S3: performing visual analysis on the content interaction index and the commodity sales index; the method specifically comprises the following steps:
s31: establishing a two-dimensional coordinate system, and setting up a sales index X corresponding to the content label kk As the X-axis; interaction index Y corresponding to content labelk As the Y-axis;
s32: and determining the average value of the sales index and the interaction index of all the content labels, dividing the average value of the sales index and the interaction index into four areas, and respectively putting the sales index and the interaction index into the four areas.
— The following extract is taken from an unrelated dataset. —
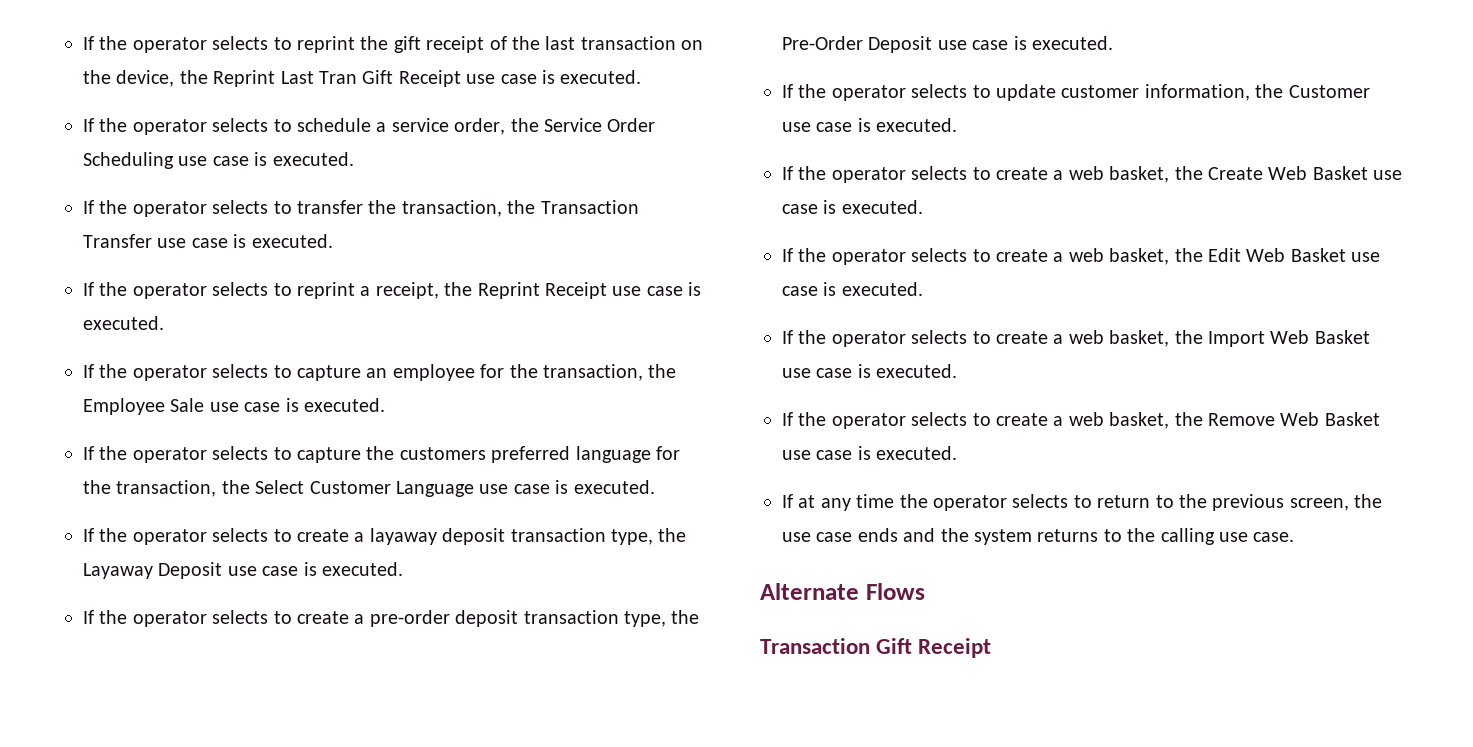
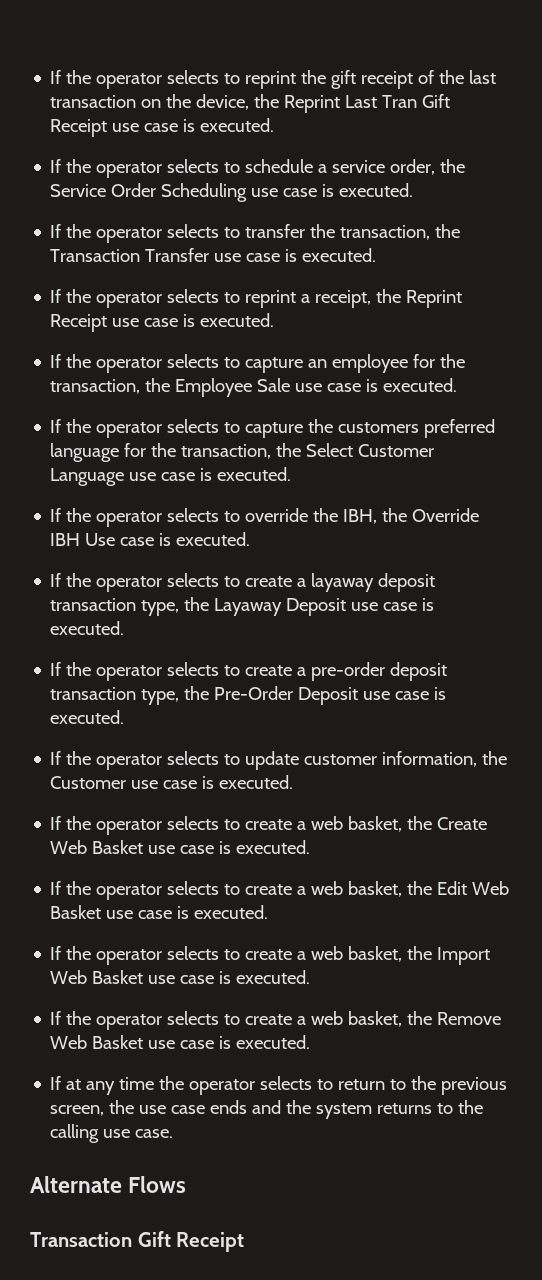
+ If the operator selects to override the IBH, the Override IBH Use case is executed.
Specifically, after calculating the average value of the sales index and the average value of the interaction index, the two average values are divided into an X axis and a Y axis, and the two mutually perpendicular lines intersect to form four areas: a sightseeing area (lower left), an opportunity area (upper left), a powerful area (upper right) and a letter service area (lower right); and then putting the sales index and the interaction index values of all the content tags into different areas: the strong area is that the sales index and the interaction index are above the respective average value; the opportunity area is that the sales index is below the average value and the interactive index is above the average value; the sightseeing area is that the sales index and the interaction index are below the respective average value; the trust zone is that the sales index is above the average value and the interactive index is below the average value.
The method and the device help customers find content tags which perform better on content interaction or better on commodity sales or perform better on both aspects by calculating the quantization indexes of the content tags on both aspects of content interaction and commodity sales; and the quantitative comparison of the content labels is performed, so that the creation of the marketing content is simple, feasible and accurate, and the labor cost and the resource cost are saved.
The examples of the present invention are merely for describing the preferred embodiments of the present invention, and are not intended to limit the spirit and scope of the present invention, and those skilled in the art should make various changes and modifications to the technical solution of the present invention without departing from the spirit of the present invention.